Whenever a line below mentions the word "font", that line should be copied.

▶ _Dataset content_
════════════════

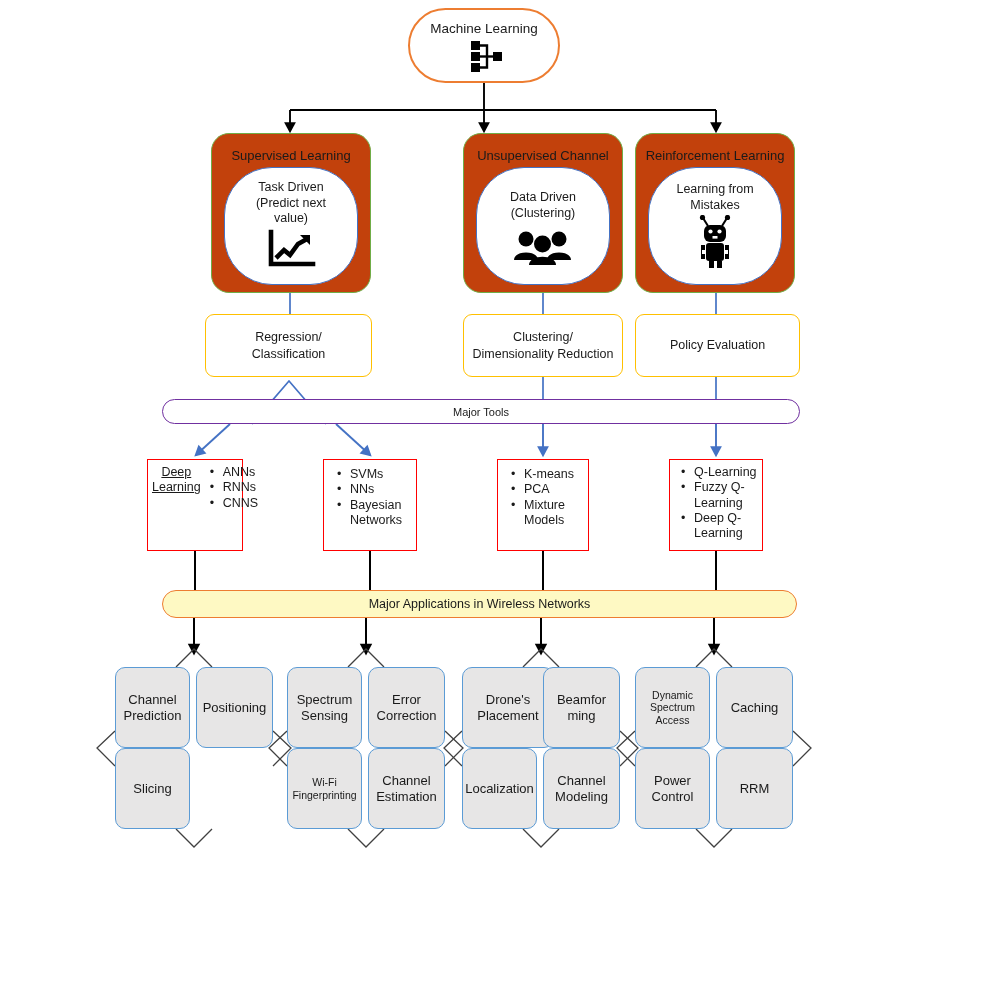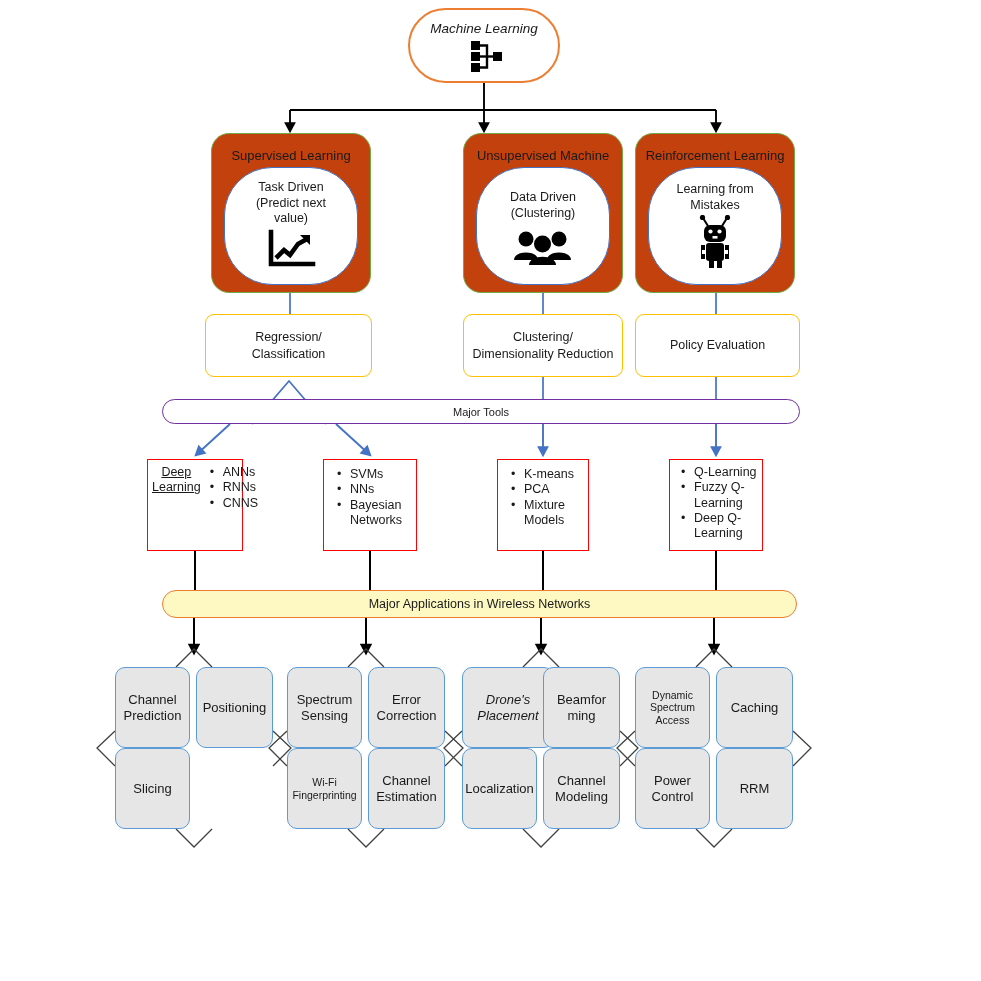--- a/index.html
+++ b/index.html
@@ -196,7 +196,7 @@
     </g>
   </svg>
 
-  <div class="node root" style="left:408px; top:8px; width:152px; height:75px;font-style:italic;">
+  <div class="node root" style="left:408px; top:8px; width:152px; height:75px;">
     <div class="ttl">Machine Learning</div>
     <div class="ml-icon">
       <svg width="44" height="34" viewBox="0 0 44 34">

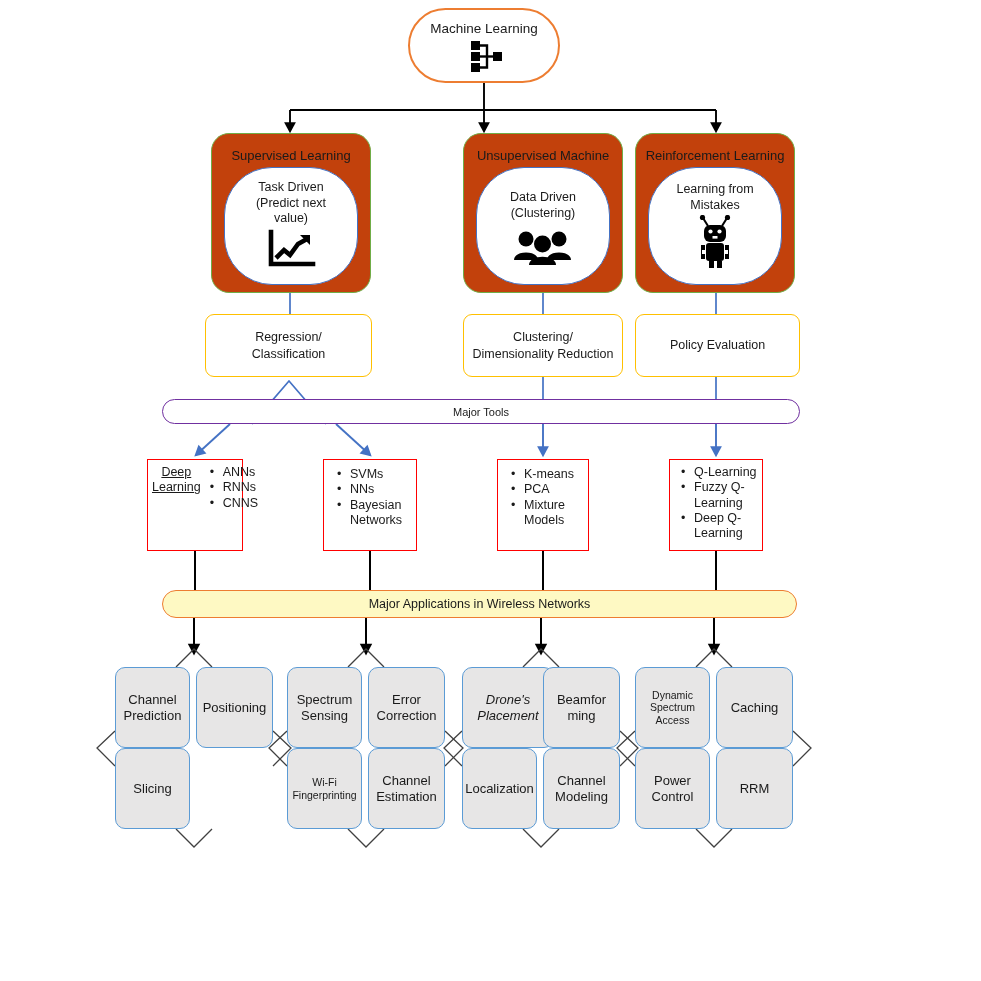--- a/index.html
+++ b/index.html
@@ -230,7 +230,7 @@
   </div>
 
   <div class="node cat" style="left:463px; top:133px; width:160px; height:160px;">
-    <div class="ttl">Unsupervised Machine</div>
+    <div class="ttl">Unsupervised Channel</div>
     <div class="inner" style="width:134px; height:118px; padding-top:22px;">
       <div class="sub">
         <span>Data Driven</span><br>

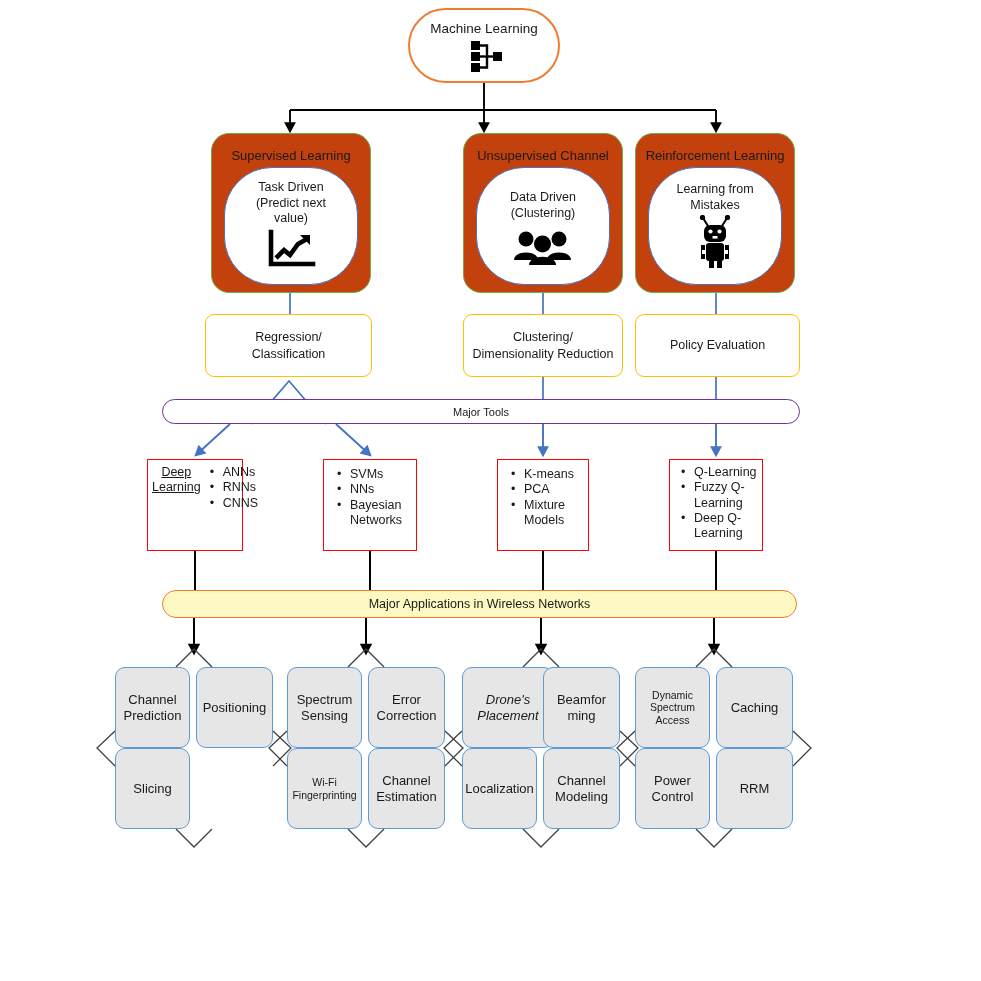--- a/index.html
+++ b/index.html
@@ -360,7 +360,7 @@
     <div><span>Channel</span><br><span>Estimation</span></div>
   </div>
 
-  <div class="node app s13" style="left:462px; top:667px; width:92px; height:81px;font-style:italic;">
+  <div class="node app s13" style="left:462px; top:667px; width:92px; height:81px;">
     <div><span>Drone's</span><br><span>Placement</span></div>
   </div>
   <div class="node app s13" style="left:543px; top:667px; width:77px; height:81px;">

════════════════

▶ _Written answer_
-  <div class="node root" style="left:408px; top:8px; width:152px; height:75px;font-style:italic;">
-  <div class="node app s13" style="left:462px; top:667px; width:92px; height:81px;font-style:italic;">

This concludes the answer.